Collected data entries

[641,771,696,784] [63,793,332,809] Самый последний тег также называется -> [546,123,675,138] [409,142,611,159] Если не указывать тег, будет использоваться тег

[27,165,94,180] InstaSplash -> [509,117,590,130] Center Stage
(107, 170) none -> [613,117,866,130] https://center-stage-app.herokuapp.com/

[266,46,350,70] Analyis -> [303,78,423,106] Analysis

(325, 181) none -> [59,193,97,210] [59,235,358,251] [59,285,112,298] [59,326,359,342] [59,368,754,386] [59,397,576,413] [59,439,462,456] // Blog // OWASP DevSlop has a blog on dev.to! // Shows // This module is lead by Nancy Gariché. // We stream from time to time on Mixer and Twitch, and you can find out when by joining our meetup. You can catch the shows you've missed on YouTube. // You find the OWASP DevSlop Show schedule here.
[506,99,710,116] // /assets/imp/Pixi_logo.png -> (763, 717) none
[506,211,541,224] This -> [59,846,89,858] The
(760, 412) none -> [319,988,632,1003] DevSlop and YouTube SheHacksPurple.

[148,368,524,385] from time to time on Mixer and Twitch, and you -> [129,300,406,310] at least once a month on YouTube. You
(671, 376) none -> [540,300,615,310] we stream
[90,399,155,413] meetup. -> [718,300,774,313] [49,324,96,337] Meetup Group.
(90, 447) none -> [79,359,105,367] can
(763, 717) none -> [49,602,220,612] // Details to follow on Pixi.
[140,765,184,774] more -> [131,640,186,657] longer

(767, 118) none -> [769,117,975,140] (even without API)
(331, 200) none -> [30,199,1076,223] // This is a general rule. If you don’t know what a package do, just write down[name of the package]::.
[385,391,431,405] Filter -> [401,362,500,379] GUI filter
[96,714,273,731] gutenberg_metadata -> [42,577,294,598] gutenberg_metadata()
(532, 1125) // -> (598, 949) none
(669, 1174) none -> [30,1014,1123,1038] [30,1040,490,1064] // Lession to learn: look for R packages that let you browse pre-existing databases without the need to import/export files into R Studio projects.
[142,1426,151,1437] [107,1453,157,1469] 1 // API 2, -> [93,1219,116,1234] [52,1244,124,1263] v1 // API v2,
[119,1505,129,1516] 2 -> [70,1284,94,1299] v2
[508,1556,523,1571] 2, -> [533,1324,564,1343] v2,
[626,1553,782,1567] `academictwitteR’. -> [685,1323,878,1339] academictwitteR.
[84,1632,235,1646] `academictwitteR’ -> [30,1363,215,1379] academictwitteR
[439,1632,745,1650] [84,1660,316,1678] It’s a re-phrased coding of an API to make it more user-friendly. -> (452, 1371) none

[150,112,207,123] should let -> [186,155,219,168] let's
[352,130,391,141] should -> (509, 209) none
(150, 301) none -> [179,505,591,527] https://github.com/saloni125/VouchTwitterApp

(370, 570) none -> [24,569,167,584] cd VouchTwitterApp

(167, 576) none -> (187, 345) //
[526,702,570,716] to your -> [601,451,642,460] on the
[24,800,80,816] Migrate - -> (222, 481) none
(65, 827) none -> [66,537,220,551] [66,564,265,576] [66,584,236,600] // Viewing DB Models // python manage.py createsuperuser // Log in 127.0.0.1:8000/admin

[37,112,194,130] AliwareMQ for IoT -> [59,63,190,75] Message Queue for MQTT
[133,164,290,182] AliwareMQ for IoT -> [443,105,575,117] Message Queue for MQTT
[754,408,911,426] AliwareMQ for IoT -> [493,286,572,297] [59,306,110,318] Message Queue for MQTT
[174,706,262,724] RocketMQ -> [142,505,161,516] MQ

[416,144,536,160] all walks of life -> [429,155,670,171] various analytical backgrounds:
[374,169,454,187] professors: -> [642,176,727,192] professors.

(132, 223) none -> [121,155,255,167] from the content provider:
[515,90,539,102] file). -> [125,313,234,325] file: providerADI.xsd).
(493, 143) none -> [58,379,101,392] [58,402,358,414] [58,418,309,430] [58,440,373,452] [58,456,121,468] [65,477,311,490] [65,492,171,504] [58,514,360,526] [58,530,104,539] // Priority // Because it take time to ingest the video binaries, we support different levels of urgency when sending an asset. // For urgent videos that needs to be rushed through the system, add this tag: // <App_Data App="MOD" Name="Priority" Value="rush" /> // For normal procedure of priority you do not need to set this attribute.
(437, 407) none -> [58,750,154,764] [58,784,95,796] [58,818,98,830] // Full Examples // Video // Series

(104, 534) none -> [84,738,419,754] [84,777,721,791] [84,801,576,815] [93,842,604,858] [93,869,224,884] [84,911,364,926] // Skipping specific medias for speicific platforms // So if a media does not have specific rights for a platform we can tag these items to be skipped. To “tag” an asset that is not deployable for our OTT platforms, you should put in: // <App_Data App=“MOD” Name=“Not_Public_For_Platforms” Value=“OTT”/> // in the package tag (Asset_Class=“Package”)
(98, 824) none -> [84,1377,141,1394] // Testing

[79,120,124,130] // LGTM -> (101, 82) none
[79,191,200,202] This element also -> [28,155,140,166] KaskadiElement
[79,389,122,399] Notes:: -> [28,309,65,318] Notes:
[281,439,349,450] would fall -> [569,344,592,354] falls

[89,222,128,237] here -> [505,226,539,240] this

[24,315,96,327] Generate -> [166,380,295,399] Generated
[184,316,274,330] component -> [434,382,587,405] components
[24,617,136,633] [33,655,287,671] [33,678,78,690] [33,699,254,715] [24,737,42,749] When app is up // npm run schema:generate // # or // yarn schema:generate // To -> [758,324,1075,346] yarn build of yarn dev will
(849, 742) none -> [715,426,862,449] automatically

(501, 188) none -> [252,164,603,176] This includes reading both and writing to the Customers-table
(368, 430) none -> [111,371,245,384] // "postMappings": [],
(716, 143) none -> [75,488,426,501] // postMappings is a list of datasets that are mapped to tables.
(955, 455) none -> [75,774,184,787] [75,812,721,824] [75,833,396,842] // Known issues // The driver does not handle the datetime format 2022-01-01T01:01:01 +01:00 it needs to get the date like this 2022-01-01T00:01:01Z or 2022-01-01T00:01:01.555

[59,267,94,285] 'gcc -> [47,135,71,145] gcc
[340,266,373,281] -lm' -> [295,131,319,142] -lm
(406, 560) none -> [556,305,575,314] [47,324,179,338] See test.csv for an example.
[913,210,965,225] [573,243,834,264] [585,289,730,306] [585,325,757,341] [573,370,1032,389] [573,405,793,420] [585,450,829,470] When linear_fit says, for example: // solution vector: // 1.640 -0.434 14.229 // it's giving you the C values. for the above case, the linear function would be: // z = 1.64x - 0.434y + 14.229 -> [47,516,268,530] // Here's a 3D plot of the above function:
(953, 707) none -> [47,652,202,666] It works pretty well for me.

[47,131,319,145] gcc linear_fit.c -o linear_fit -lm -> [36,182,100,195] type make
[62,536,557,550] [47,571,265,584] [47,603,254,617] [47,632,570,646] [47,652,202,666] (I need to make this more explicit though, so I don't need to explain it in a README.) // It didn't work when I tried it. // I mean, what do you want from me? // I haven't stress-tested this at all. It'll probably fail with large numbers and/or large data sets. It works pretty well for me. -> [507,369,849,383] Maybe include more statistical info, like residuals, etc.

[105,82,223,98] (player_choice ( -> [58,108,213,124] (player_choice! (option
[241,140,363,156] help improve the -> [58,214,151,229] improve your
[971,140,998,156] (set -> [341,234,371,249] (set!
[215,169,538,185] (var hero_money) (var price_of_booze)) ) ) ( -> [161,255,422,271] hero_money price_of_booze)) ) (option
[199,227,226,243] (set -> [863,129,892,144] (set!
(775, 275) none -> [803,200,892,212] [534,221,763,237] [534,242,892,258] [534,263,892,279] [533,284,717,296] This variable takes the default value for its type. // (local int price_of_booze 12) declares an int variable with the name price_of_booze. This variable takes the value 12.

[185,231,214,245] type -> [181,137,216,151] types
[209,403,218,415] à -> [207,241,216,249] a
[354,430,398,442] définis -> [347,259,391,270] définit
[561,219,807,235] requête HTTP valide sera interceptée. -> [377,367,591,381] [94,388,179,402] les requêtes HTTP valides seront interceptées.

(TASK) Return every line from the entries that holds the string "MQTT".

(THE ANSWER)
[37,112,194,130] AliwareMQ for IoT -> [59,63,190,75] Message Queue for MQTT
[133,164,290,182] AliwareMQ for IoT -> [443,105,575,117] Message Queue for MQTT
[754,408,911,426] AliwareMQ for IoT -> [493,286,572,297] [59,306,110,318] Message Queue for MQTT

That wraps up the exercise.